*Aim of the task*.
Write out each record below exactly, but not the pictures.

*Records for the task*.
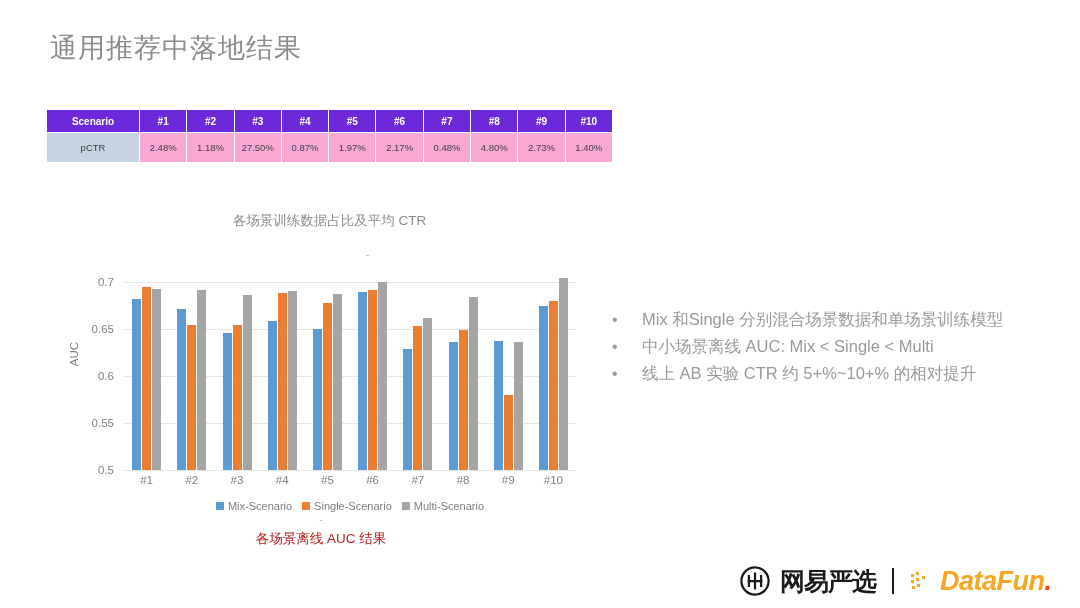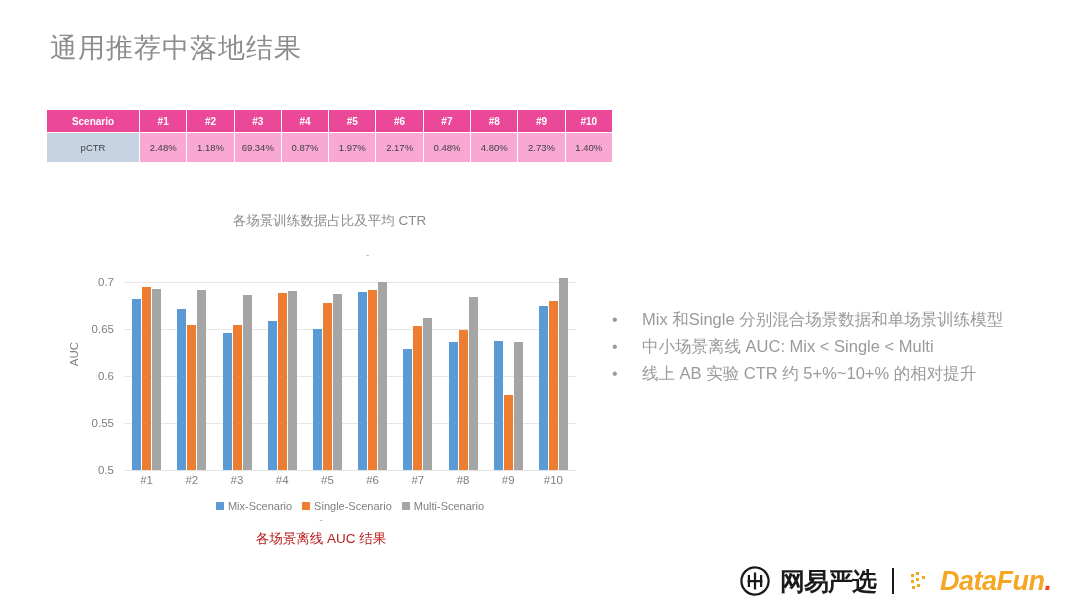--- a/index.html
+++ b/index.html
@@ -47,7 +47,7 @@
     color: #404040;
   }
   #scenario-table thead th {
-    background: #ec4899;
+    background: #6d28d9;
     color: #ffffff;
     font-weight: bold;
     font-size: 10px;

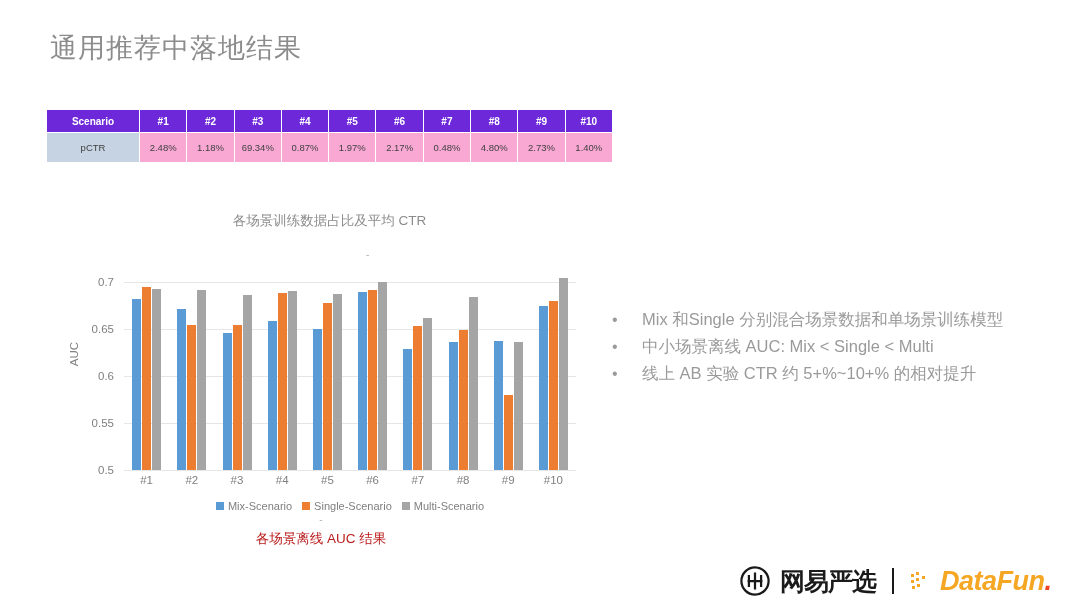--- a/index.html
+++ b/index.html
@@ -300,7 +300,7 @@
       <td class="rowhead">pCTR</td>
       <td>2.48%</td>
       <td>1.18%</td>
-      <td>69.34%</td>
+      <td>27.50%</td>
       <td>0.87%</td>
       <td>1.97%</td>
       <td>2.17%</td>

*Answer below*.
--- a/index.html
+++ b/index.html
@@ -47,7 +47,7 @@
     color: #404040;
   }
   #scenario-table thead th {
-    background: #ec4899;
+    background: #6d28d9;
     color: #ffffff;
     font-weight: bold;
     font-size: 10px;

--- a/index.html
+++ b/index.html
@@ -300,7 +300,7 @@
       <td class="rowhead">pCTR</td>
       <td>2.48%</td>
       <td>1.18%</td>
-      <td>69.34%</td>
+      <td>27.50%</td>
       <td>0.87%</td>
       <td>1.97%</td>
       <td>2.17%</td>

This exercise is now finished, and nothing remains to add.